WHAT IS BEING ASKED -
Below is some data. Retype exactly the lines starting at the one with "[230,581,350,600] TEPID_refine, ->" and ending at the one with "[257,476,418,499] TEPID_map.lsf ->".

EXERCISE INPUTS -

^^^^^^^^^^^^^^^^

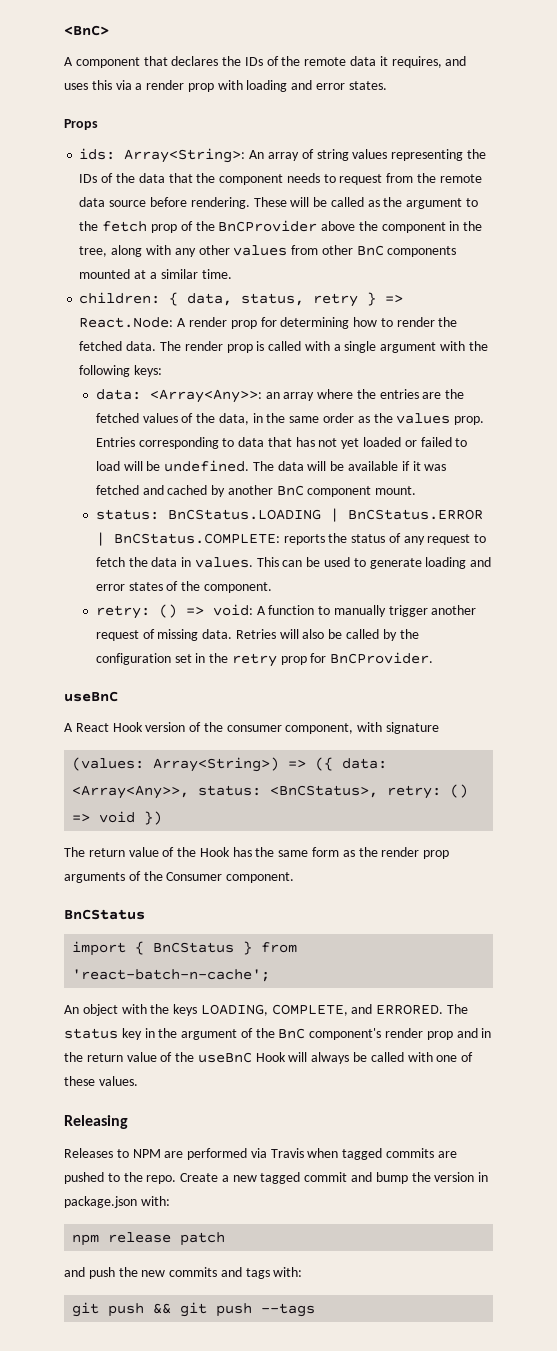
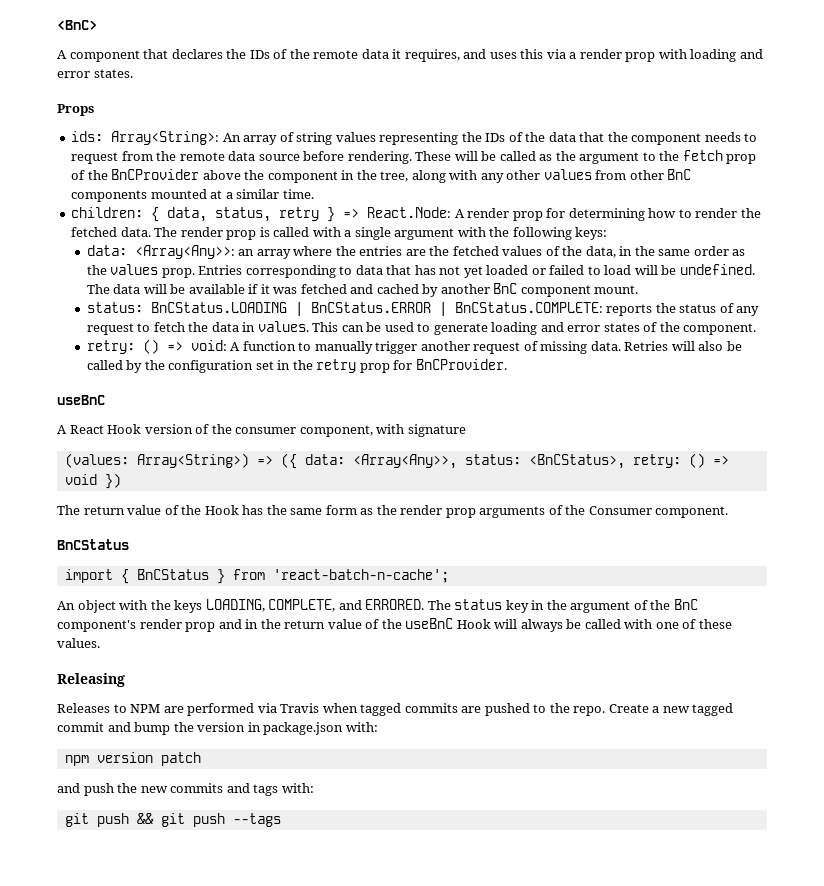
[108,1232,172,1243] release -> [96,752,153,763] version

^^^^^^^^^^^^^^^^

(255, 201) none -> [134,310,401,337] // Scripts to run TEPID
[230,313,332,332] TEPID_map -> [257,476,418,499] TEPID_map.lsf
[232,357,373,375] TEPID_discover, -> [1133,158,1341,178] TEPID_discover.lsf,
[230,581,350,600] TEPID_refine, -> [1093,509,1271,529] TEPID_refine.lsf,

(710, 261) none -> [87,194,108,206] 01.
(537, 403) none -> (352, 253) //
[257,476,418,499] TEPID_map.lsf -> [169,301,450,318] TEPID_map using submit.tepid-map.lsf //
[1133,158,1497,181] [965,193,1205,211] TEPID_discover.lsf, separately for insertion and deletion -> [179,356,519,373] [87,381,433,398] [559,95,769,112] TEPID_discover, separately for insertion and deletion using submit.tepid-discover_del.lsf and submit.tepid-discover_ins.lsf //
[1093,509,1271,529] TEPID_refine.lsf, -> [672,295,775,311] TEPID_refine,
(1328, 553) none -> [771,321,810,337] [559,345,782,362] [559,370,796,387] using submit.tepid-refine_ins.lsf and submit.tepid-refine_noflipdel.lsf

^^^^^^^^^^^^^^^^

RESPONSE AREA -
[230,581,350,600] TEPID_refine, -> [1093,509,1271,529] TEPID_refine.lsf,

(710, 261) none -> [87,194,108,206] 01.
(537, 403) none -> (352, 253) //
[257,476,418,499] TEPID_map.lsf -> [169,301,450,318] TEPID_map using submit.tepid-map.lsf //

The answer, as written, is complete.